Stay with us. Because for all the talk, businesses can struggle to know how to get the best out of these new tools. Is generative AI really the answer to creating content at scale? And what does that mean for human creativity?
I could reel off all the different AI activations we’ve delivered to date. But one special example stands out with the work we’ve just completed for G42.
AI love a challenge
As an AI, cloud and data powerhouse, G42 is a driving force behind the UAE’s mission to become a global AI hub.
Last year we built a 3D navigable city to represent The Intelligence Grid, demonstrating for GITEX 2024 event visitors how G42 and its portfolio of companies are making AI a super-utility that will change our world, just like electricity once did.
This summer, G42 challenged us to update our original creation, altering its structure and developing a look and feel to match its new brand identity. G42 wanted us to not just tell its AI story, but actively use generative AI to create the image and video elements that shape the experience.

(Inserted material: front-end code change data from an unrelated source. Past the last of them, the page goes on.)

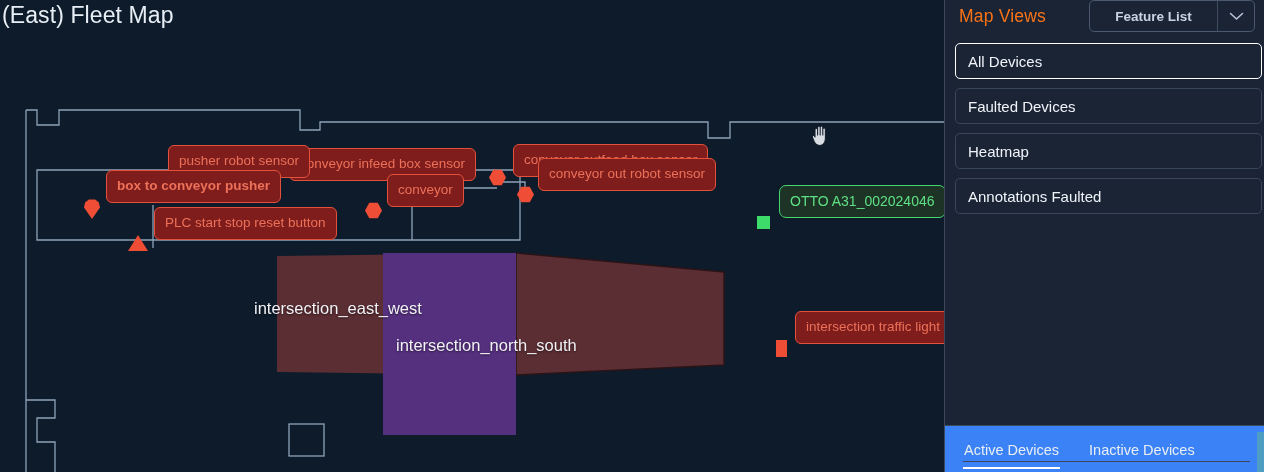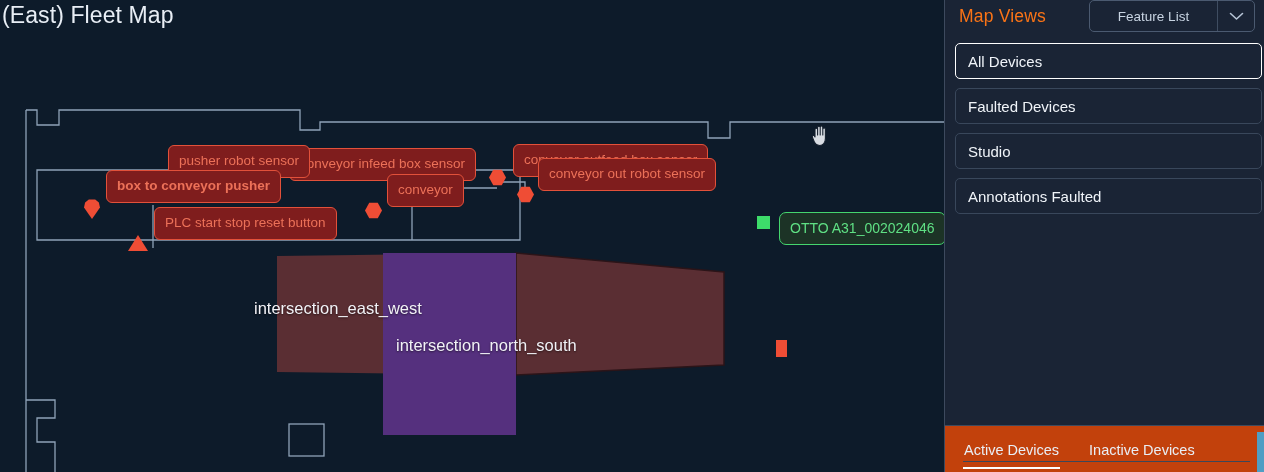--- a/index.html
+++ b/index.html
@@ -90,7 +90,7 @@
   }
   #feature-select-label {
     flex: 1; text-align: center; font-size: 13.5px;
-    color: #c8d4e2; font-weight: normal;
+    color: #c8d4e2; font-weight: bold;
   }
   #feature-select-arrow {
     width: 37px; height: 100%;

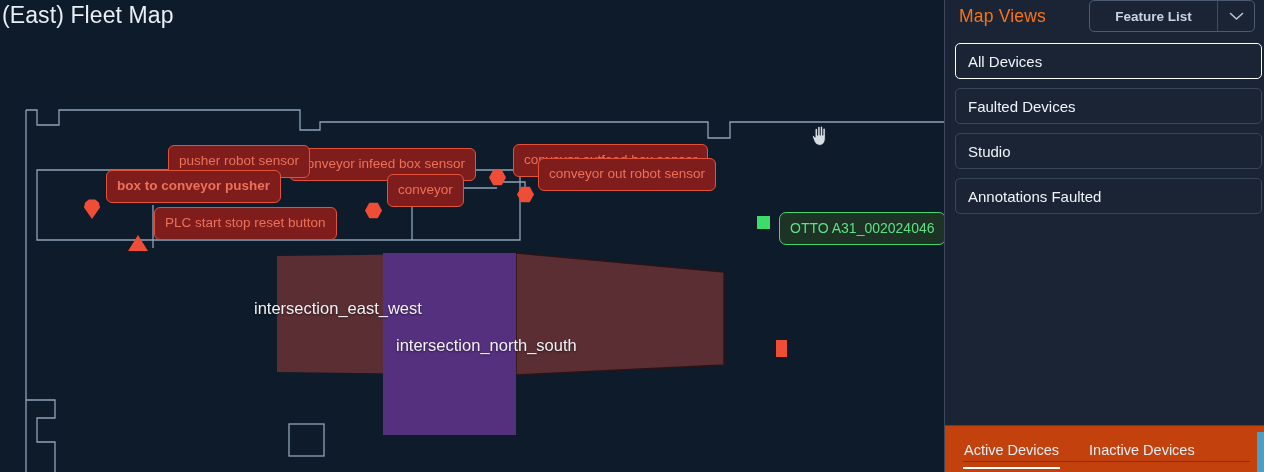--- a/index.html
+++ b/index.html
@@ -211,7 +211,7 @@
     <div id="views-list">
       <div class="view-btn selected">All Devices</div>
       <div class="view-btn">Faulted Devices</div>
-      <div class="view-btn">Studio</div>
+      <div class="view-btn">Heatmap</div>
       <div class="view-btn">Annotations Faulted</div>
     </div>
 

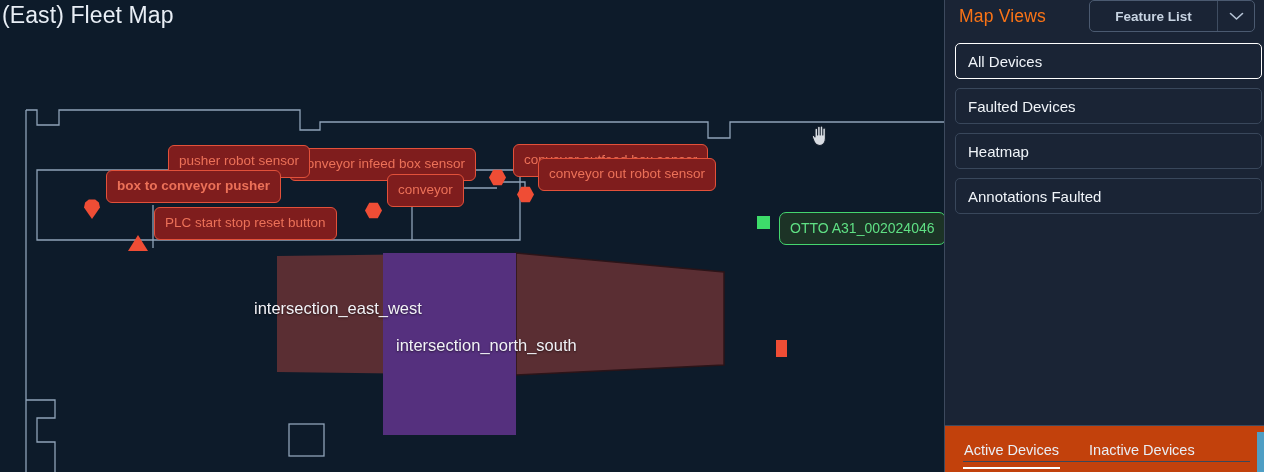--- a/index.html
+++ b/index.html
@@ -184,7 +184,7 @@
     <div class="chip red" style="left:538px; top:158px; z-index:22;">conveyor out robot sensor</div>
     <div class="chip red" style="left:387px; top:174px; z-index:21;">conveyor</div>
     <div class="chip red" style="left:154px; top:207px; z-index:24;">PLC start stop reset button</div>
-    <div class="chip green" style="left:779px; top:185px; z-index:21;margin-top:27px;">OTTO A31_002024046</div>
+    <div class="chip green" style="left:779px; top:185px; z-index:21;">OTTO A31_002024046</div>
 
     <svg id="hand-cursor" style="left:810px; top:123px;" width="22" height="24" viewBox="0 0 22 24">
       <path d="M5,14 L5,6.5 a1.3,1.3 0 0 1 2.6,0 L7.6,12 L7.6,4.6 a1.3,1.3 0 0 1 2.6,0 L10.2,12 L10.2,4.2

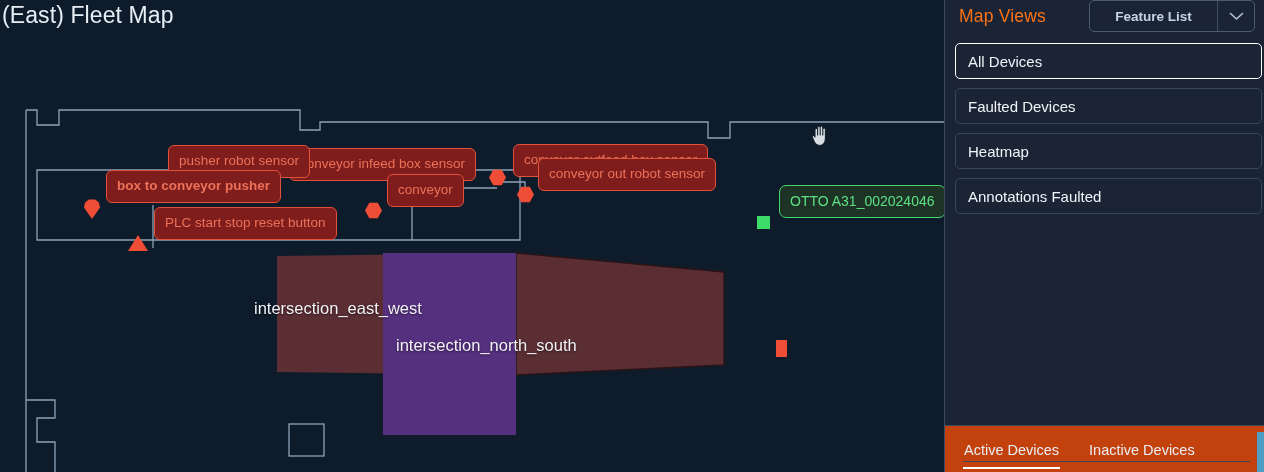--- a/index.html
+++ b/index.html
@@ -185,6 +185,7 @@
     <div class="chip red" style="left:387px; top:174px; z-index:21;">conveyor</div>
     <div class="chip red" style="left:154px; top:207px; z-index:24;">PLC start stop reset button</div>
     <div class="chip green" style="left:779px; top:185px; z-index:21;">OTTO A31_002024046</div>
+    <div class="chip red" style="left:795px; top:311px; z-index:21;">intersection traffic light</div>
 
     <svg id="hand-cursor" style="left:810px; top:123px;" width="22" height="24" viewBox="0 0 22 24">
       <path d="M5,14 L5,6.5 a1.3,1.3 0 0 1 2.6,0 L7.6,12 L7.6,4.6 a1.3,1.3 0 0 1 2.6,0 L10.2,12 L10.2,4.2

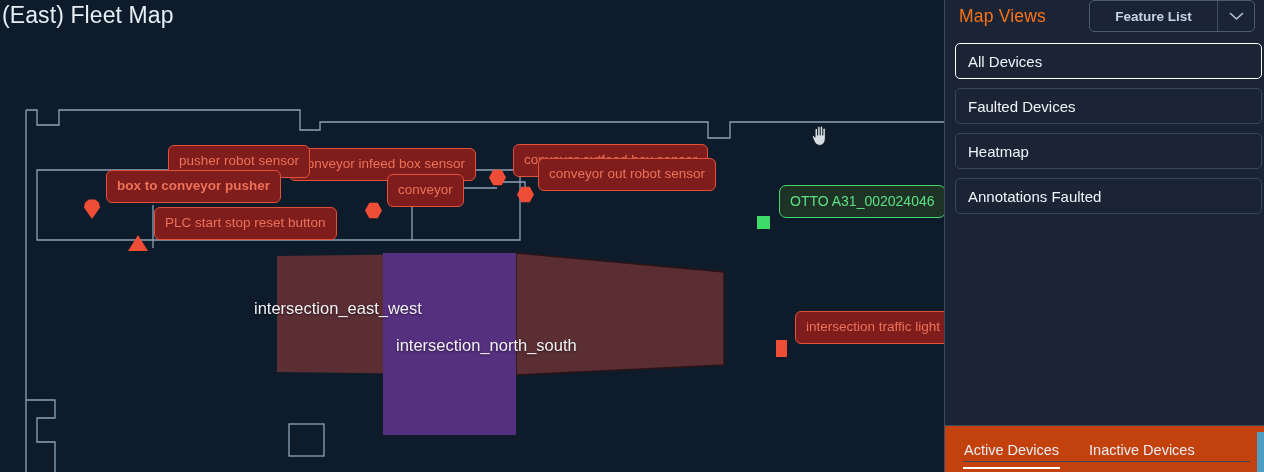--- a/index.html
+++ b/index.html
@@ -112,7 +112,7 @@
 
   #device-tabs {
     height: 47px;
-    background: #c2410c;
+    background: #3b82f6;
     border-top: 1px solid #3d4a5e;
     display: flex; align-items: center;
     padding-left: 18px; gap: 28px;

Our aim was to build an experience that invites people to explore G42's nine operating companies and the impact their work is having across industries. It sounds simple, but creating a generative AI pipeline that could meet the scale of this new experience – under a tight deadline – was new territory for everyone.
A custom approach
We began the way we always do. By getting our heads together – and drawing on the knowledge of our own internal AI working group – we came up with a clear, two-step plan.
First, we had to establish how the new navigation and storytelling could work. We realised this meant building a custom content management system (CMS) to house the structure of the experience.
Starting from scratch gave us more creative freedom, but also posed a challenge. Our solution needed to ensure that code and content were effectively and reliably accelerated by AI, while ensuring the content delivered was always of high quality.
Building the pipeline
Using AI coding software, we built a platform that would serve as the foundation of the generative AI pipeline in just weeks.
We integrated AI generation and video processing automation into the CMS, creating a pipeline where editors could suggest prompts for the AI to generate multiple images before animating them.
Once the system was up and running, we could create more than 150 videos in a matter of days. This would have been impossible without generative AI.
AI powered by imagination
But there was one other key ingredient. Without our team of strategists, designers, writers and developers working out how we could use AI to accelerate our content creation process, we simply couldn’t have delivered a project of this scale as quickly as we did.
For weeks, we were in a state of intense creative and collaborative flow, using AI to rapidly prototype ideas that we could interrogate, validate and choose from. We could have challenged AI to figure out what we needed to do, but no model for this system has ever been created. It’s not in the training data.
Instead, we took a leap of imagination to create something that had never been done before.
We explored the power of human imagination in depth in our latest report, The business of imagination. And we had yet more confirmation of its value in the positive reactions we got from the audience at G42’s Supercharged event in June.
We’re learning again and again that AI content creation is only as valuable as the imagination we use to deploy it. And the best way to do that? Bring your cross-functional experience together and start imagining what’s possible.
Try things. See what works. Marvel at the power of AI. But don’t expect the tools to do it (all) for you.